<<<<

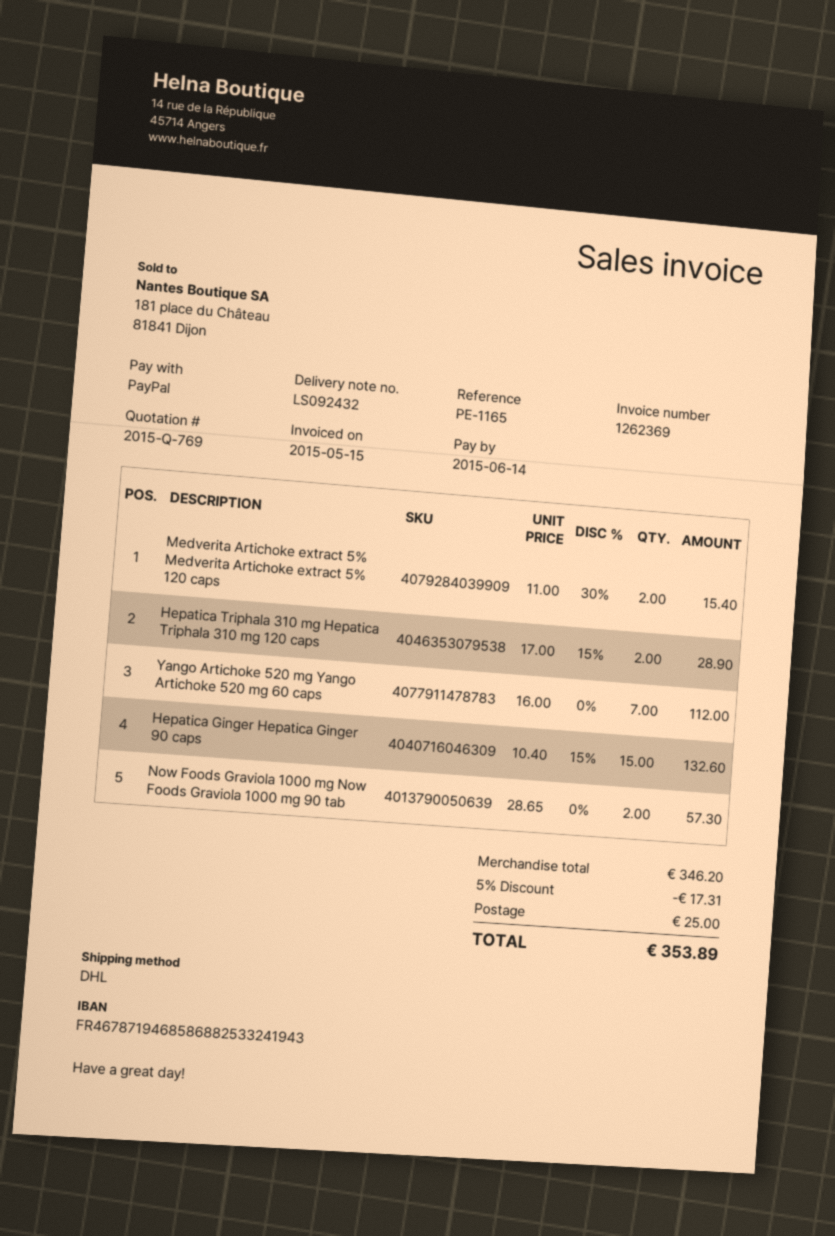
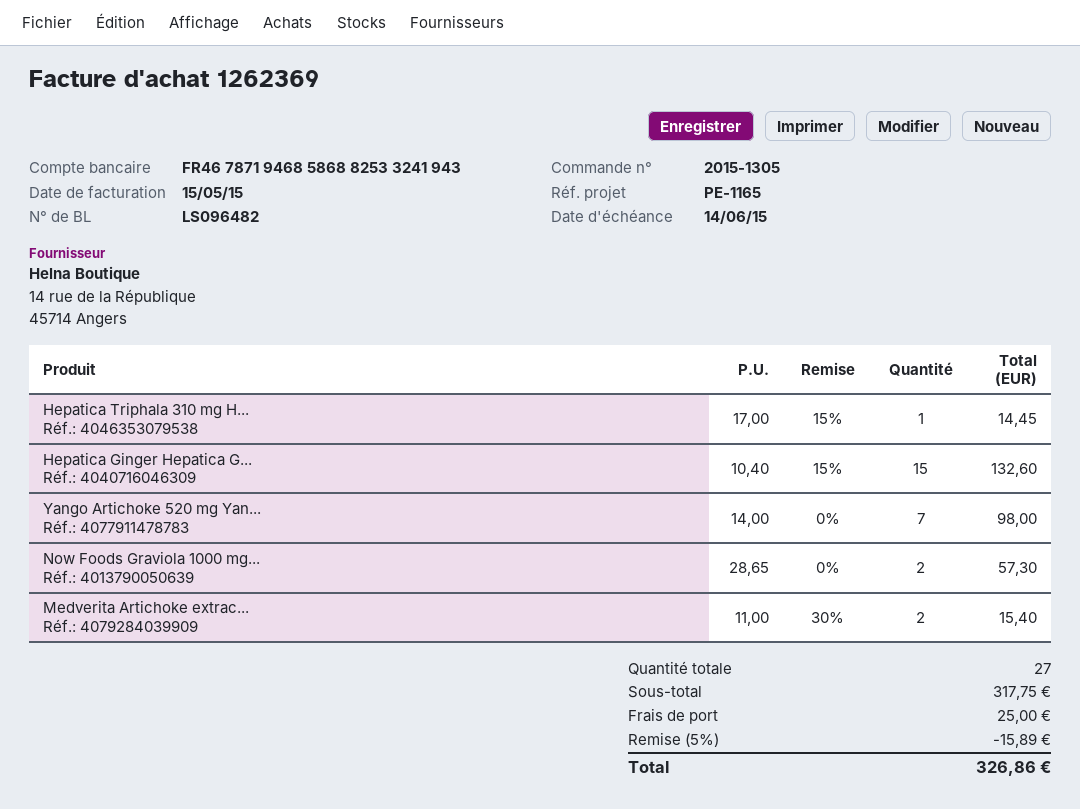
delivery note number: LS092432 -> LS096482
Hepatica Triphala 310 mg Hepatica Triphala 310 mg 120 caps: 2 x 17.00 - 15% = 28.90 -> 1 x 17.00 - 15% = 14.45
Yango Artichoke 520 mg Yango Artichoke 520 mg 60 caps: 7 x 16.00 = 112.00 -> 7 x 14.00 = 98.00
subtotal: 346.20 -> 317.75
discount: 5% = 17.31 -> 5% = 15.89
total: 353.89 -> 326.86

>>>>

- Work instructions: Would you set down every line of the data above exactly, skipping the pictures?

- Answer to this exercise:
delivery note number: LS092432 -> LS096482
Hepatica Triphala 310 mg Hepatica Triphala 310 mg 120 caps: 2 x 17.00 - 15% = 28.90 -> 1 x 17.00 - 15% = 14.45
Yango Artichoke 520 mg Yango Artichoke 520 mg 60 caps: 7 x 16.00 = 112.00 -> 7 x 14.00 = 98.00
subtotal: 346.20 -> 317.75
discount: 5% = 17.31 -> 5% = 15.89
total: 353.89 -> 326.86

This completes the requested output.